= CNA Agar =

Microbiology laboratory media

Columbia Nalidixic Acid (CNA) agar is a growth medium used for the isolation and cultivation of bacteria from clinical and non-clinical specimens. CNA agar contains antibiotics (nalidixic acid and colistin) that inhibit Gram-negative organisms, aiding in the selective isolation of Gram-positive bacteria. Gram-positive organisms that grow on the media can be differentiated on the basis of hemolysis.

== Uses ==
CNA agar is commonly used in clinical microbiology laboratories to isolate pathogenic Gram-positive bacteria such as Staphylococcus, Enterococcus, Streptococcus, diphtheroids, and Listeria from clinical specimens. A common use for CNA agar is commonly used for the detection of Streptococcus agalactiae carriage in pregnant women. It is also effective for the isolation of Gram-positive anaerobes when incubated under anaerobic conditions.
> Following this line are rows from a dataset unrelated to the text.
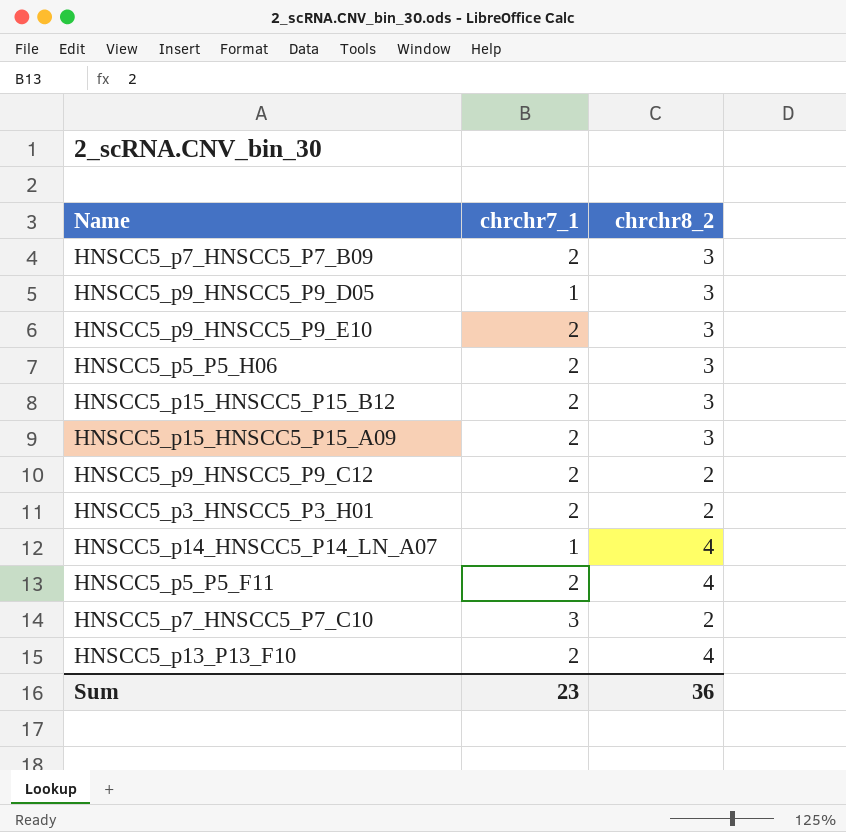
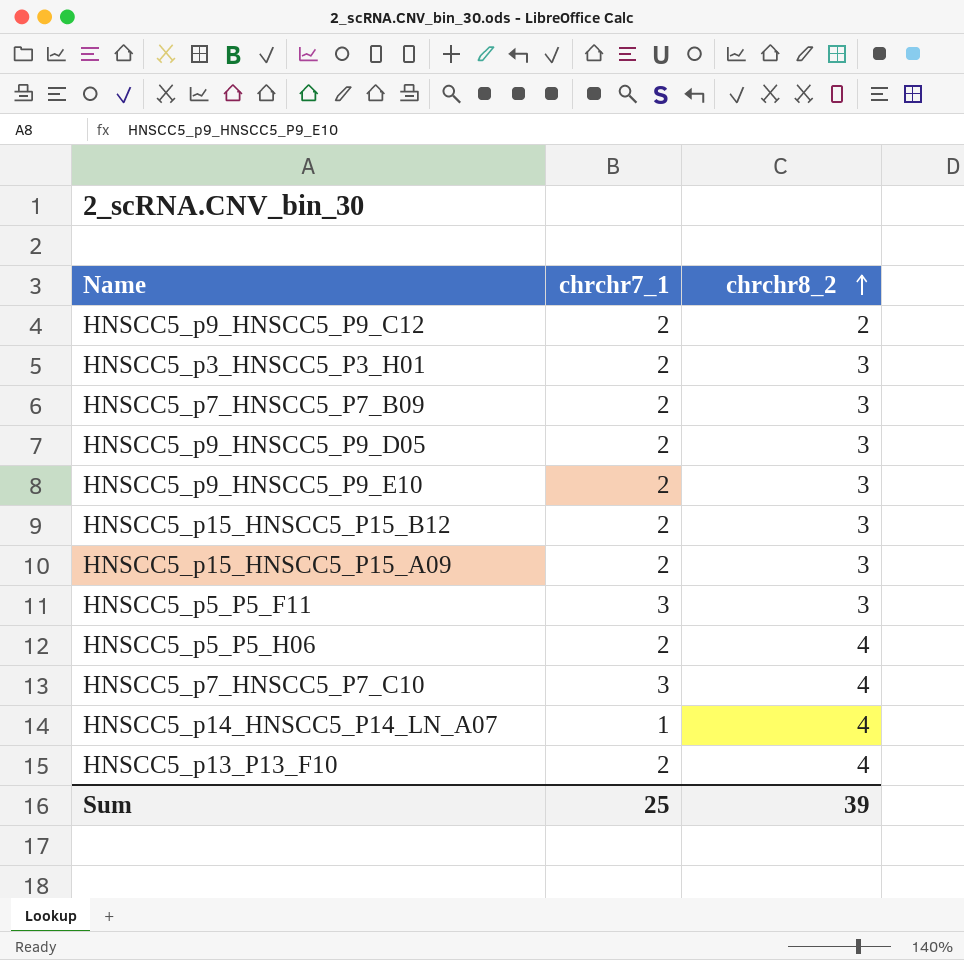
row order: none -> chrchr8_2 ascending
HNSCC5_p3_HNSCC5_P3_H01 | chrchr8_2: 2 -> 3
HNSCC5_p9_HNSCC5_P9_D05 | chrchr7_1: 1 -> 2
HNSCC5_p5_P5_F11 | chrchr7_1: 2 -> 3
HNSCC5_p5_P5_F11 | chrchr8_2: 4 -> 3
HNSCC5_p5_P5_H06 | chrchr8_2: 3 -> 4
HNSCC5_p7_HNSCC5_P7_C10 | chrchr8_2: 2 -> 4
Sum | chrchr7_1: 23 -> 25
Sum | chrchr8_2: 36 -> 39

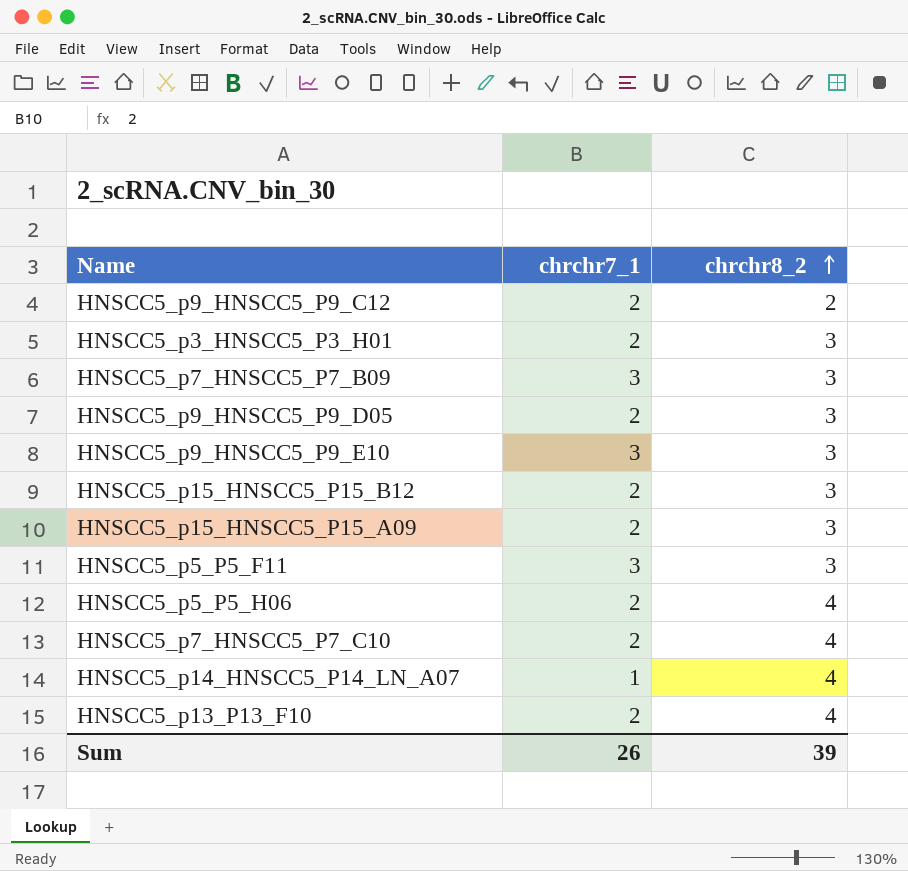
HNSCC5_p7_HNSCC5_P7_B09 | chrchr7_1: 2 -> 3
HNSCC5_p9_HNSCC5_P9_E10 | chrchr7_1: 2 -> 3
HNSCC5_p7_HNSCC5_P7_C10 | chrchr7_1: 3 -> 2
Sum | chrchr7_1: 25 -> 26

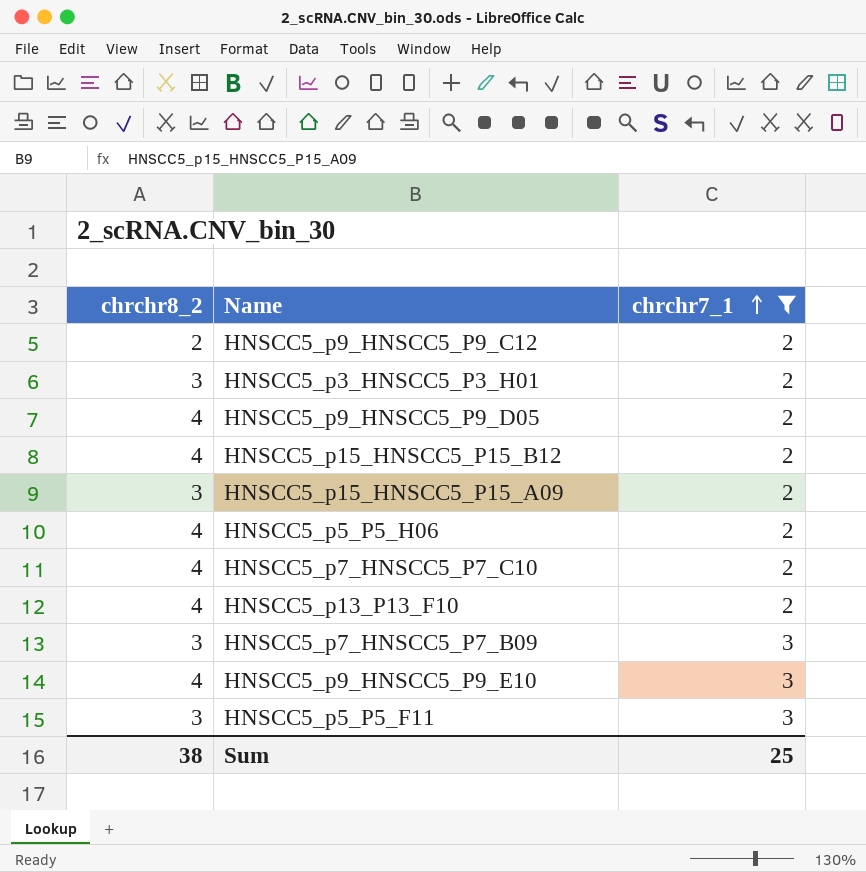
filter: none -> chrchr7_1 != 1
row order: chrchr8_2 ascending -> chrchr7_1 ascending
column chrchr8_2 | position: 3 -> 1
HNSCC5_p9_HNSCC5_P9_D05 | chrchr8_2: 3 -> 4
HNSCC5_p15_HNSCC5_P15_B12 | chrchr8_2: 3 -> 4
HNSCC5_p9_HNSCC5_P9_E10 | chrchr8_2: 3 -> 4
Sum | chrchr8_2: 39 -> 38
Sum | chrchr7_1: 26 -> 25

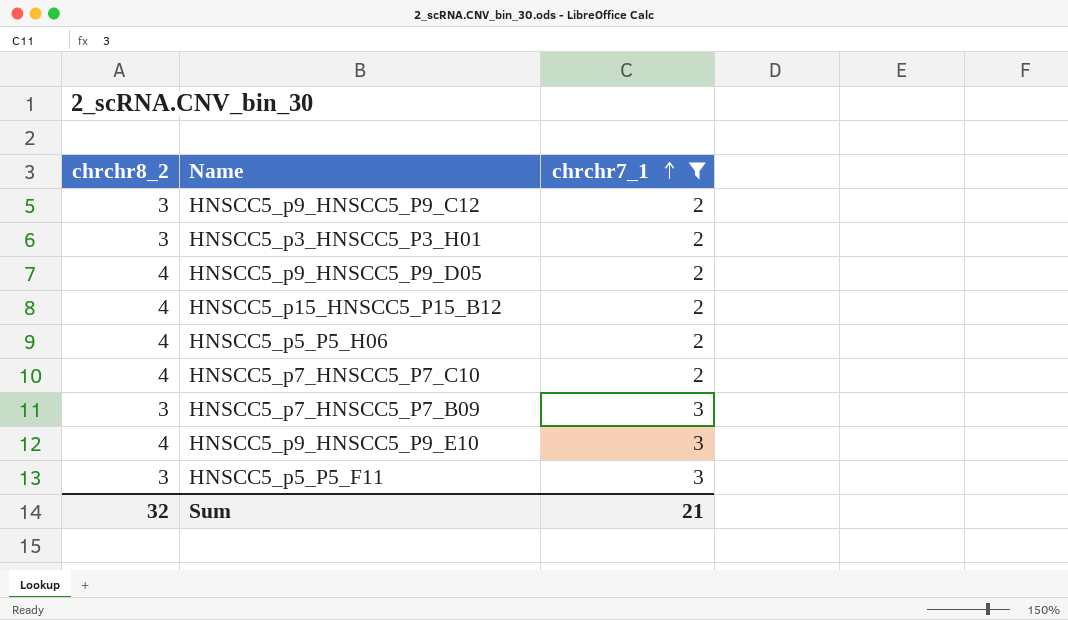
row HNSCC5_p15_HNSCC5_P15_A09: 3 | 2 -> none
row HNSCC5_p13_P13_F10: 4 | 2 -> none
HNSCC5_p9_HNSCC5_P9_C12 | chrchr8_2: 2 -> 3
Sum | chrchr8_2: 38 -> 32
Sum | chrchr7_1: 25 -> 21

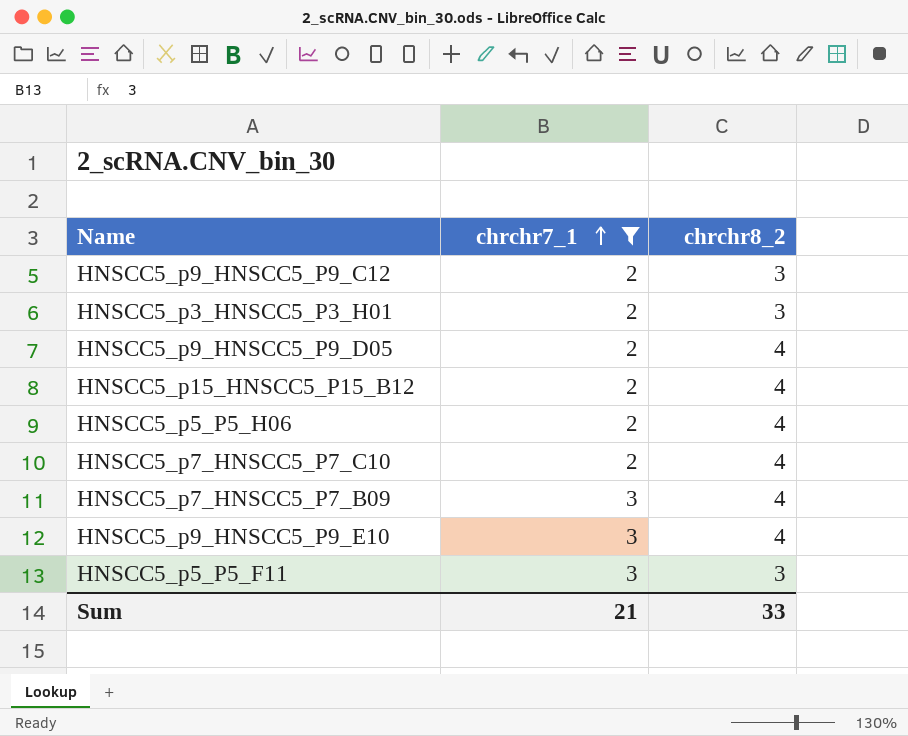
column chrchr8_2 | position: 1 -> 3
HNSCC5_p7_HNSCC5_P7_B09 | chrchr8_2: 3 -> 4
Sum | chrchr8_2: 32 -> 33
CNA agar is supplemented with sheep blood to facilitate the growth of more fastidious Gram-positive organisms such as Streptococcus and Enterococcus. The sheep blood allows for the presumptive identification of some species of bacteria on the basis of hemolysis. Beta hemolytic organisms such as Staphylococcus aureus and Streptococcus pyogenes will produce colonies surrounded with a clear zone. Alpha hemolytic organisms such as Streptococcus pneumoniae and viridans streptococci will produce colonies surrounded by a light to dark green zone.
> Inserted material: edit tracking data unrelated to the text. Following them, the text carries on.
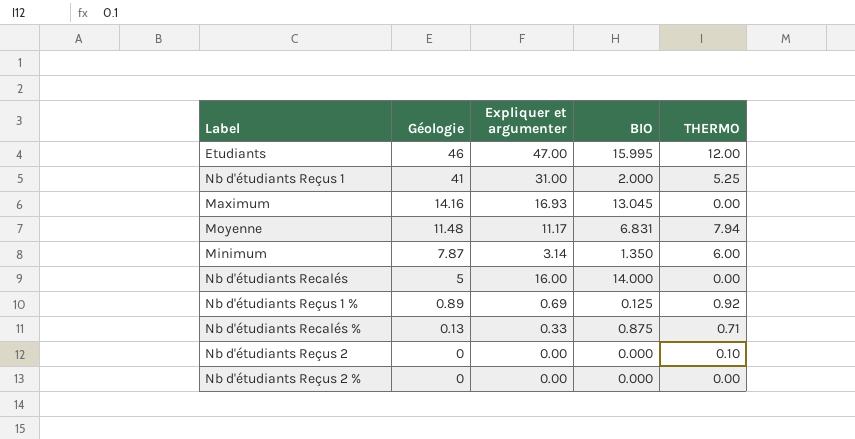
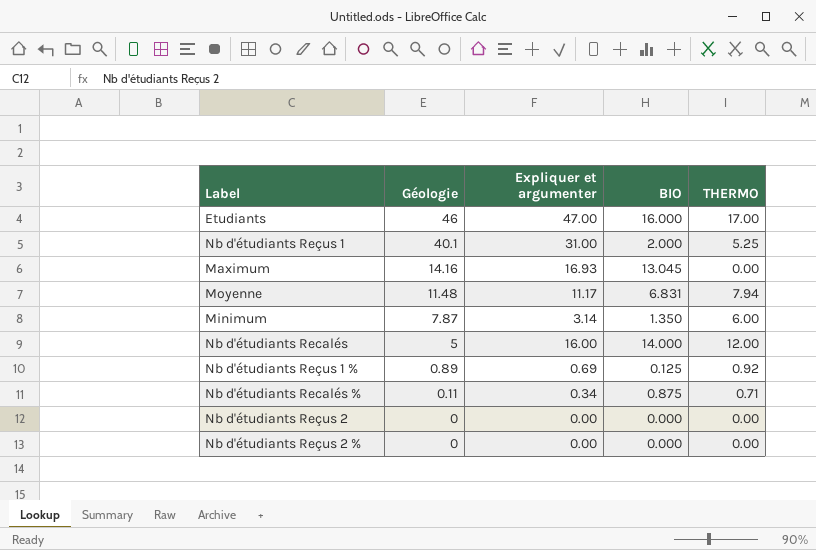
Etudiants | BIO: 15.995 -> 16.000
Etudiants | THERMO: 12.00 -> 17.00
Nb d'étudiants Reçus 1 | Géologie: 41 -> 40.1
Nb d'étudiants Recalés | THERMO: 0.00 -> 12.00
Nb d'étudiants Recalés % | Géologie: 0.13 -> 0.11
Nb d'étudiants Recalés % | Expliquer et argumenter: 0.33 -> 0.34
Nb d'étudiants Reçus 2 | THERMO: 0.10 -> 0.00

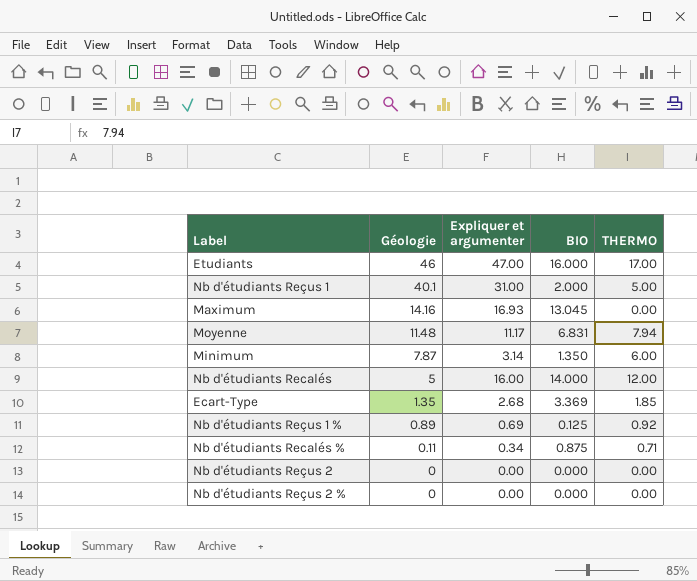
Nb d'étudiants Reçus 1 | THERMO: 5.25 -> 5.00
row Ecart-Type: none -> 1.35 | 2.68 | 3.369 | 1.85

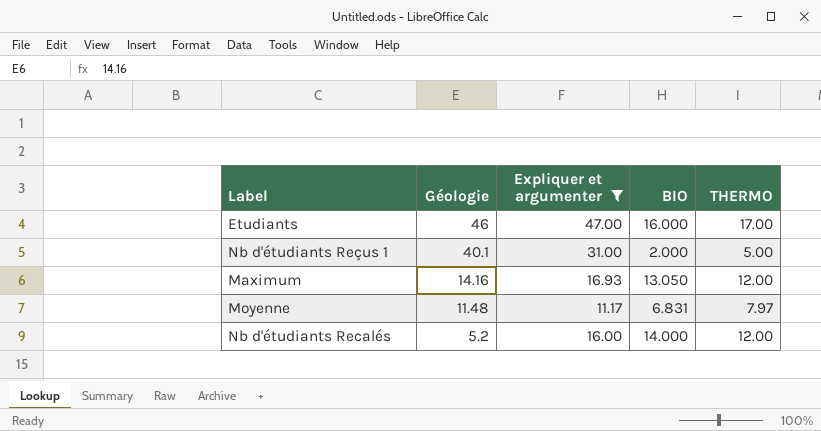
filter: none -> Expliquer et argumenter >= 11.17
Maximum | BIO: 13.045 -> 13.050
Maximum | THERMO: 0.00 -> 12.00
Moyenne | THERMO: 7.94 -> 7.97
Nb d'étudiants Recalés | Géologie: 5 -> 5.2

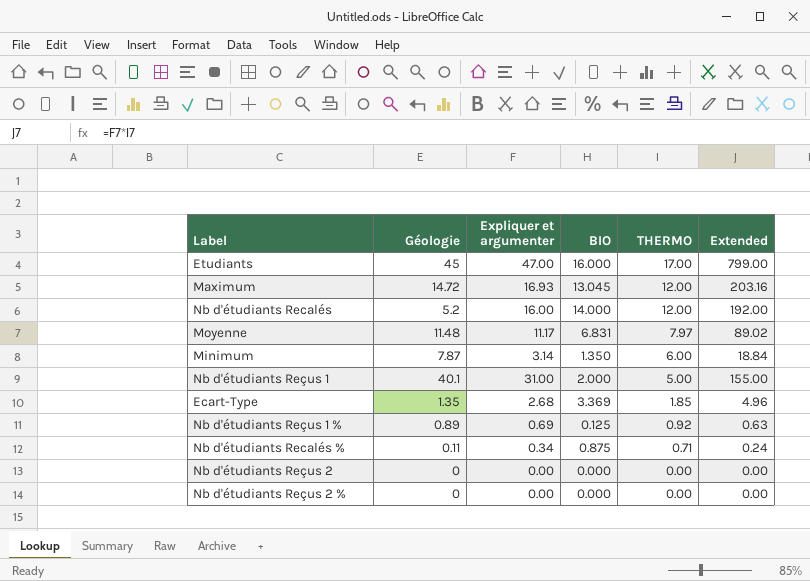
filter: Expliquer et argumenter >= 11.17 -> none
row order: Géologie descending -> THERMO descending
column Extended | formula: none -> [Expliquer et argumenter] * [THERMO]
Etudiants | Géologie: 46 -> 45
Maximum | Géologie: 14.16 -> 14.72
Maximum | BIO: 13.050 -> 13.045

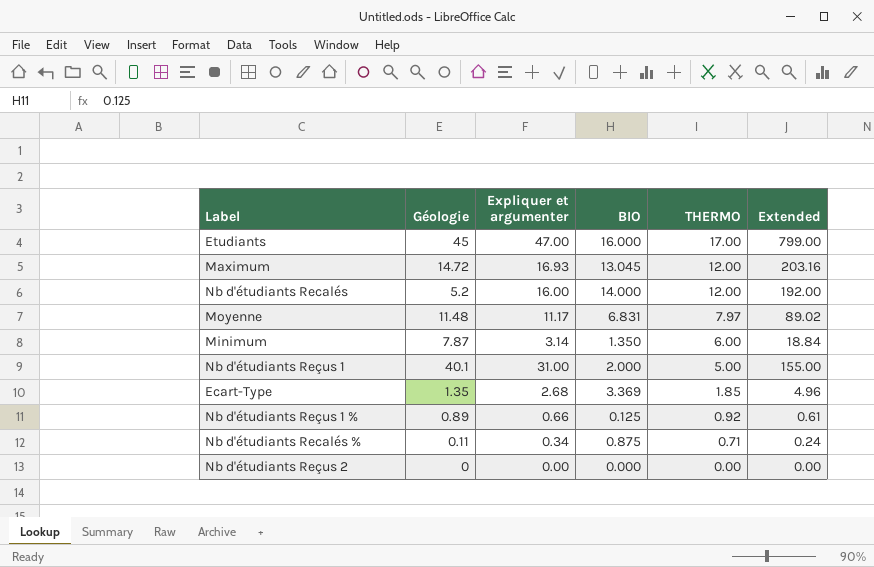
row Nb d'étudiants Reçus 2 %: 0 | 0.00 | 0.000 | 0.00 | 0.00 -> none
Nb d'étudiants Reçus 1 % | Expliquer et argumenter: 0.69 -> 0.66
Nb d'étudiants Reçus 1 % | Extended: 0.63 -> 0.61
Although CNA agar is formulated to select for Gram-positive bacteria, microbiologists working with this media should be aware of its limitations. Gram-negative rods that are resistant to quinolones and polymyxins may grow on the media. Additionally, Candida and other molds are not inhibited by the antibiotics. Gram-positive aerobic spore forming bacteria, such as Bacillus, are also usually inhibited by the media due to being susceptible to the antibiotic.

==Contents==
The addition of peptones into the agar provides the growth factors required by the bacteria to grow. Casein also provides a source of amino acids for organisms with fastidious growth requirements such as Lactobacillus brevis. It contains the antibiotics colistin and nalidixic acid which inhibit the growth of many gram-negative bacteria.

=== Composition ===
Source:

- Casein peptone - 12.0 g
- Meat peptone - 5.0 g
- Sodium chloride - 5.0 g
- Beef extract - 3.0 g
- Yeast extract 3.0 g
- Corn starch 1.0 g
- Colistin - 10.0 mg
- Nalidixic acid - 10.0 mg
- Sheep blood - 5%
- Agar - 13.5 g
- Demineralized water 1000.0 ml

==History==
CNA agar was developed by Ellner et al. at Columbia university in 1965 while trying to develop an agar base that would enhance the hemolysis of Streptococcus pyogenes.